「最期の居場所」としての期待度-高齢者向け施設・自宅・医療機関
上述の通り希望する「最期の居場所」に関する調査の結果は「さまざま」である。
一方、資料4は資料1〜3の割合の変動幅をまとめたものであるが、実際の死亡場所の構成比と調査結果が示す希望する「最期の居場所」の割合には少なからず乖離が認められる。
2011~2023年の在宅死割合は12~17%台で変動しているが、希望する「最期の居場所」を「自宅」と回答した割合は内閣府調査では45~54%台、厚労省調査では11~47%台となっている。

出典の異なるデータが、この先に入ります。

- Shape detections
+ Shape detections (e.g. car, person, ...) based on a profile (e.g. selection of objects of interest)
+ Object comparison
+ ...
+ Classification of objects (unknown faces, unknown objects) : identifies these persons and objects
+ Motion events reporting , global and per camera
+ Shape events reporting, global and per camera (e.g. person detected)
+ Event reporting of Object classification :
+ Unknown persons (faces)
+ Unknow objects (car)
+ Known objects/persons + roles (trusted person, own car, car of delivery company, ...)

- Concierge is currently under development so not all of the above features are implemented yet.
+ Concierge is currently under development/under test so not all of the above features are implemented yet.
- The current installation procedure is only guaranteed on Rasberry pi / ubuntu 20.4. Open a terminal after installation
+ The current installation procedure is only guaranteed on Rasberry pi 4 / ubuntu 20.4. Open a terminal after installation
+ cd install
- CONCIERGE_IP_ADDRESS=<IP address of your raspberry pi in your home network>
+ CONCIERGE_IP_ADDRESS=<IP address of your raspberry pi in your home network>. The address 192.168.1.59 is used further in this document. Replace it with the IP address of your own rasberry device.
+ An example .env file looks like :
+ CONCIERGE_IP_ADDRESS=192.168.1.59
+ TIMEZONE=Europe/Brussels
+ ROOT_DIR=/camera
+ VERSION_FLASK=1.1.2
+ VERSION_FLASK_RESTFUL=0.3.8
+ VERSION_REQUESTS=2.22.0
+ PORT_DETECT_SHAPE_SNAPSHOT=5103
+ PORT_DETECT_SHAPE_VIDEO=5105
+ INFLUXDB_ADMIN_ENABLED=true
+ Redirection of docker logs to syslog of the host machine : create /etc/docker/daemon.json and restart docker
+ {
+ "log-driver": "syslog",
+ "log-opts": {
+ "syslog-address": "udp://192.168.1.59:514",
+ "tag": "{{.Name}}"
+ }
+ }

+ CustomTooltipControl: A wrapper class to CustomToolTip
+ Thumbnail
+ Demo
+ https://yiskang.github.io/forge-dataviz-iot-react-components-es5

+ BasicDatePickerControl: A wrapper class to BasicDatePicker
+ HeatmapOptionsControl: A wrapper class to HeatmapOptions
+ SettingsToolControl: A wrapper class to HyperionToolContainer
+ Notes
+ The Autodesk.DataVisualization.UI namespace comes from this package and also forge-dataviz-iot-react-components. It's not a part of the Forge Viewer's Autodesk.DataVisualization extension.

また、2011~2023年の施設死割合は5~15%台で変動しているが、希望する「最期の居場所」を「介護施設」と回答した割合は内閣府調査では8~10%台、厚労省調査では10~59%台となっている。
一方、2011~2023年の病院死割合は65~78%で推移しているが、希望する「最期の居場所」を「医療機関(医療施設)」と回答した割合は内閣府調査では26~36%台、厚労省調査では26~54%台となっている。
変動幅を踏まえると、確かに希望する「最期の居場所」に関する国民意識はおかれた状況などによって揺らぐものではあるが、2010年頃以降の高齢者向け施設・自宅を「最期の居場所」にしたいという「期待度」は、ケースによっては、2010年頃以降の死亡場所の構成比における施設死・在宅死の割合を上回る水準であると示唆される。
また、2010年頃以降の医療機関を「最期の居場所」にしたいという「期待度」については、ケースに関わらず、2010年頃以降の死亡場所の構成比における病院死の割合を下回る水準であると示唆される。
2010年頃以降の日本では死亡場所の割合変化において施設死・在宅死の割合が増加し病院死の割合が減少している。
国民意識が死亡場所の割合変化にどのように影響するのかという視点で考えると、「最期の居場所」に対する国民の「期待度」が施設死・在宅死・病院死の割合変化に作用している可能性は指摘できる。
揺らぐ「最期の居場所」
国民意識については2010年頃以降においても絶対的なものではなく、おかれた状況などによって揺れ動くものであることが指摘できる。
一方で、実際の死亡場所の構成比と調査結果が示す希望する「最期の居場所」の割合には少なからず乖離が認められ、「最期の居場所」に対する国民の「期待度」が死亡場所の割合変化に作用している可能性が示唆された。